Creating Inspiration – Where to Start

Embarking on the task of writing a new book is always a thrill, but that thrill doesn’t start for me until I have the title, because until then, I don’t have a clue where to start.

I little while ago, I wrote about coming up with the idea for a series of books in the horror genre aimed at kids. What I came up with at that time was a title for the series – Skeleton Cove Horror – and the title for the first book – The Demon of Devilgate Drive.

All well and good, but now that book is out in the world, I need to think about the next one. Now, normally, I don’t consider the cover image until I’m at least half-way through writing the book, since I’m more likely to come up with something inspirational if I actually know what the story is about.

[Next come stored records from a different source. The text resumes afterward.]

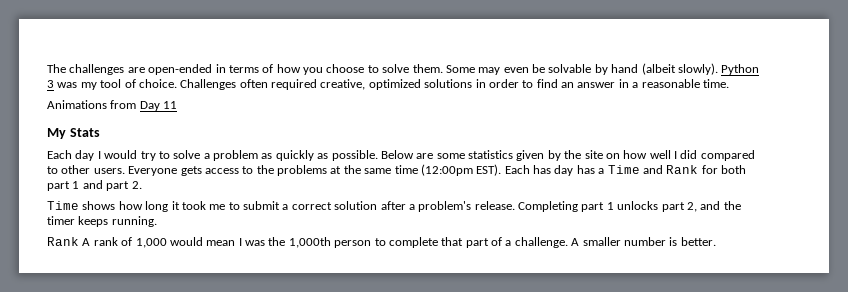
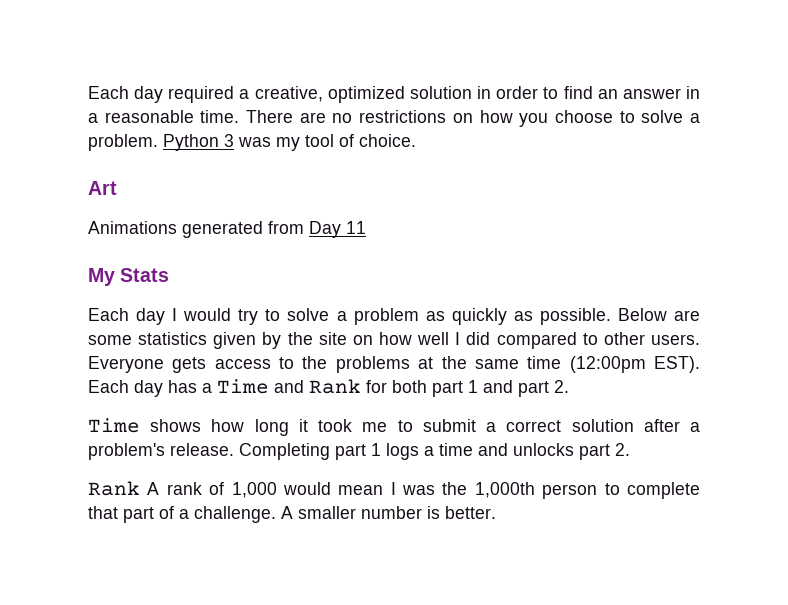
[47,63,760,75] [47,79,317,90] The challenges are open-ended in terms of how you choose to solve them. Some may even be solvable by hand (albeit slowly). Python 3 was my tool of choice. Challenges often required -> [88,86,250,103] Each day required a
[424,79,473,88] solutions -> [409,86,472,99] solution
(729, 83) none -> [246,110,701,127] [88,134,416,151] [88,181,117,195] There are no restrictions on how you choose to solve a problem. Python 3 was my tool of choice. // Art
(107, 104) none -> [182,221,263,238] generated
[533,165,551,174] has -> (129, 386) none
[617,201,741,212] [47,216,157,227] unlocks part 2, and the timer keeps running. -> [386,443,630,460] logs a time and unlocks part 2.

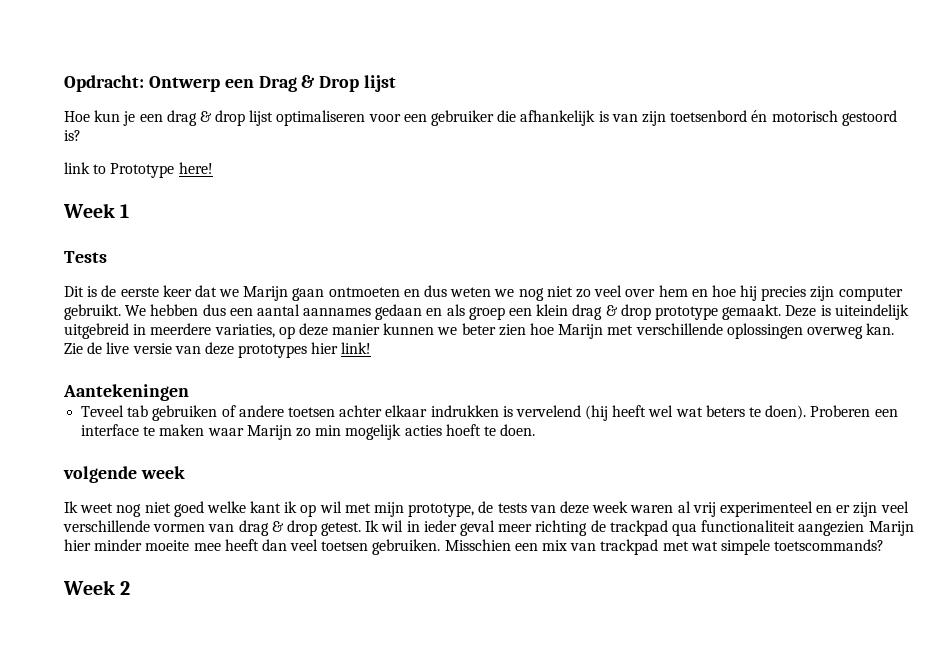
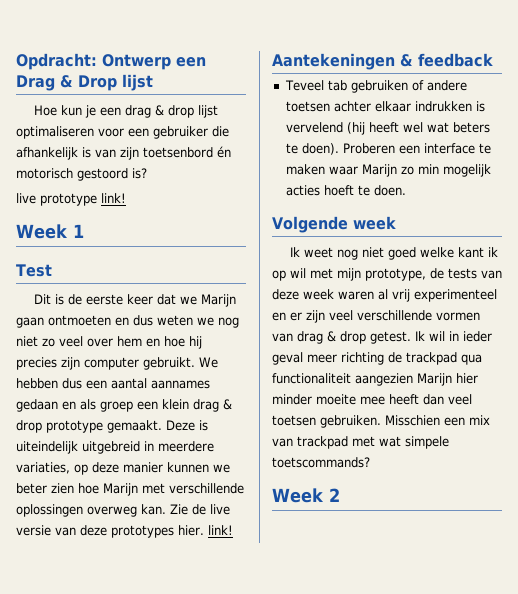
[64,162,213,178] link to Prototype here! -> [16,193,126,206] live prototype link!
[64,251,107,263] Tests -> [16,264,52,277] Test
[311,342,339,354] hier -> [178,525,204,536] hier.
(189, 392) none -> [400,53,493,67] & feedback
[63,466,137,483] volgende -> [272,216,348,233] Volgende

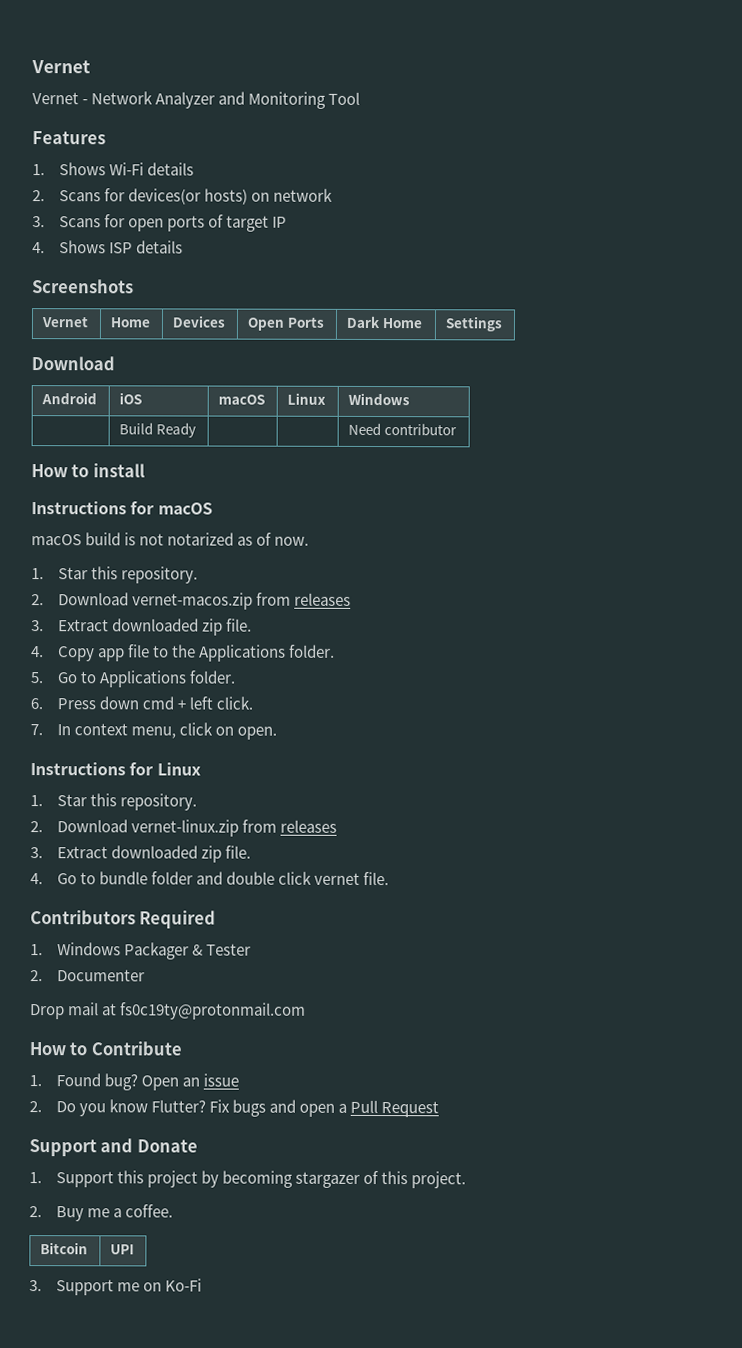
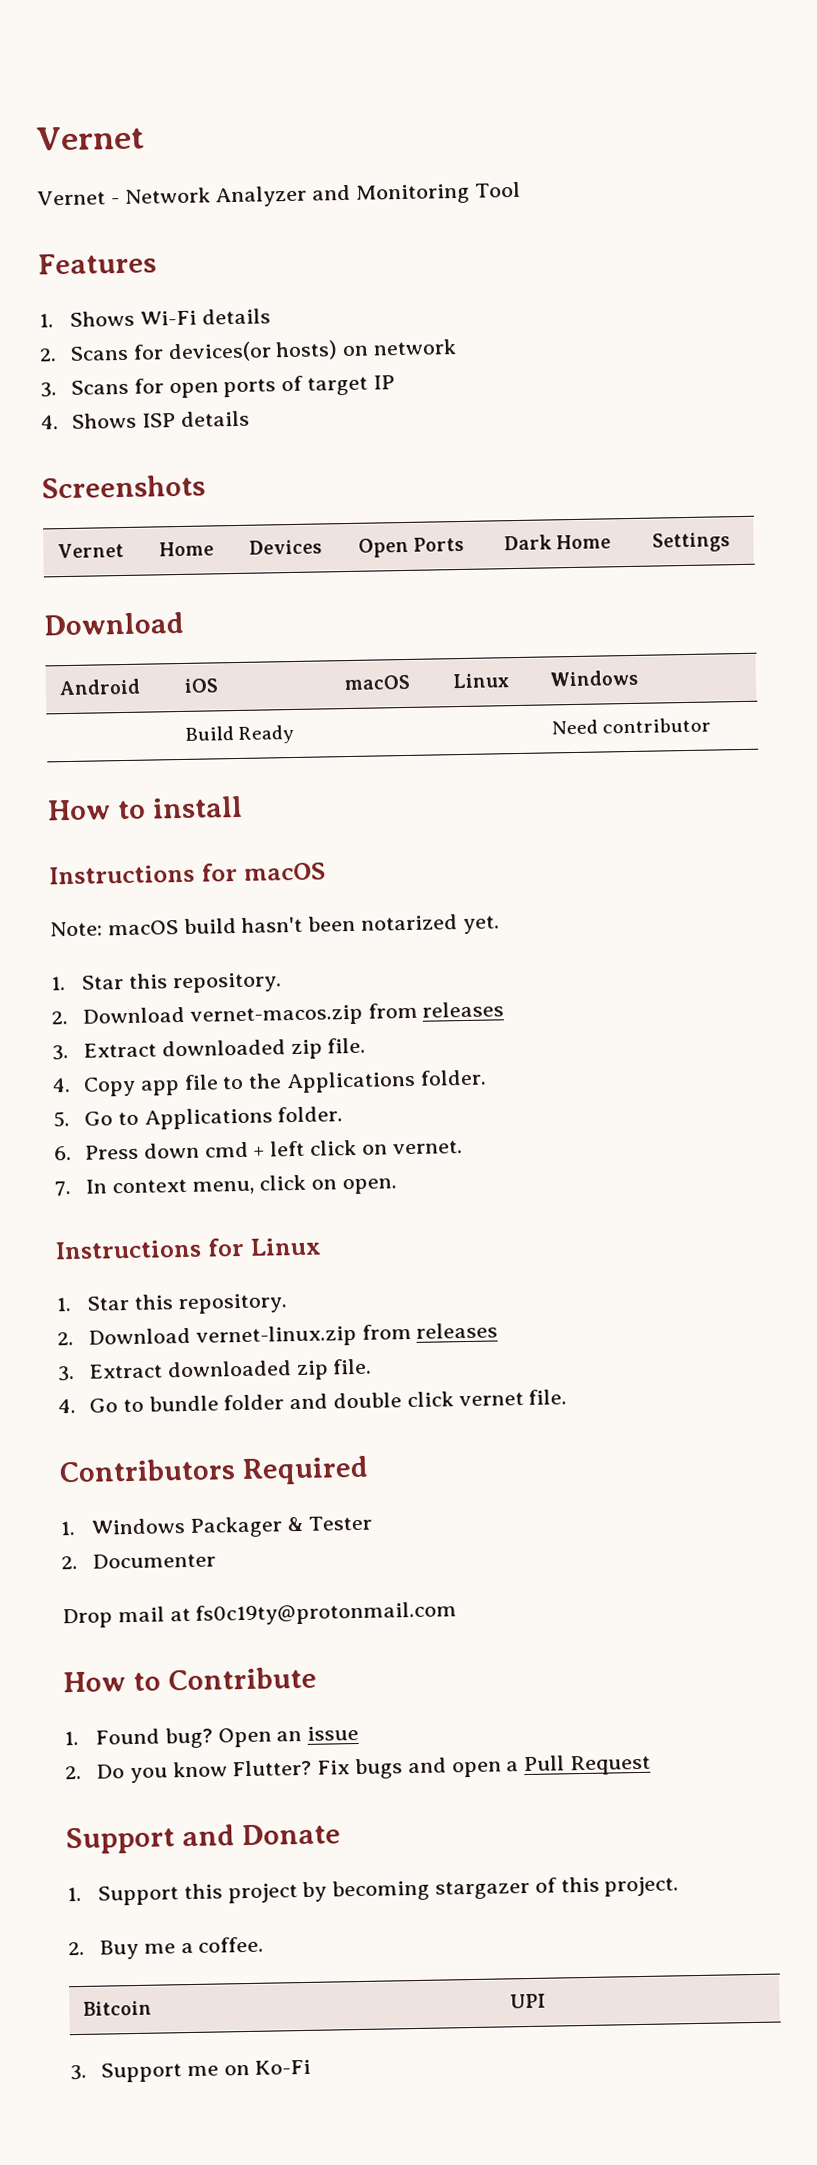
(213, 508) none -> [50,921,103,937] Note:
[124,532,310,546] is not notarized as of now. -> [241,914,500,935] hasn't been notarized yet.
[215,696,253,710] click. -> [310,1139,463,1156] click on vernet.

This time, however, I started thinking about the title in conjunction with finding an image, so the two things were swirling around in my head at the same time. I knew I wanted the background image (the town of Skeleton Cove) to be the same as that of the first book, as that would help to give the series a bit of branding, so bearing this in mind, I began exploring possible titles.

My initial thoughts were along the lines of a murderous butcher (The Butcher of Bakersfield? Sorry, Running Man), a cutthroat haridresser (The Demon Barber of Fleet Street? No, someone already grabbed that one), or a pirate. Going with the latter option, I played around with that old nugget: The Something of Something Thing.

The Treasure of Something Thing
The Curse of Something Thing
The Ghost of Something Thing

I then resorted to looking up the names of actual pirates. Now, if you’ve ever done this you’ll know there are millions of them – since the dawn of time men (and occasionally women) have been plundering and ripping it up in an ‘Arrgh Jim-lad’ sort of way all over the world. And strangely enough, most of them have pretty ordinary, boring names, like, William Walker and James Ford. However, there are others who sound more interesting:

Scandinavian lady pirate Awilda
William (Captain) Kidd
Sadie Farrell (Sadie The Goat)
Edward Teach (Blackbeard)

But it was the wonderfully named English pirate John Rackham (named Calico Jack after his penchant for wearing calico) who really caught my eye. Said to be the originator of the Jolly Roger, Rackham was also known for having two female crew members, including the infamous Anne Bonny.

Although Calico Jack’s life and exploits are fascinating, there’s no obvious link to explore in terms of horror (vengeful murder, ghostly curses, haunted treasure), leaving me no option but to do what most other writers do – make something up.

So now I’ve got the title: The Curse of Calico Jack, I needed an image to go with it and turned to my favourite stock photo provider: Dreamstime. Naturally, there were lots of pics of pirates (or blokes dressed as pirates), but one in particular stood out. With a little bit of Photoshopping, I turned a stock photo into what I was looking for and hey presto!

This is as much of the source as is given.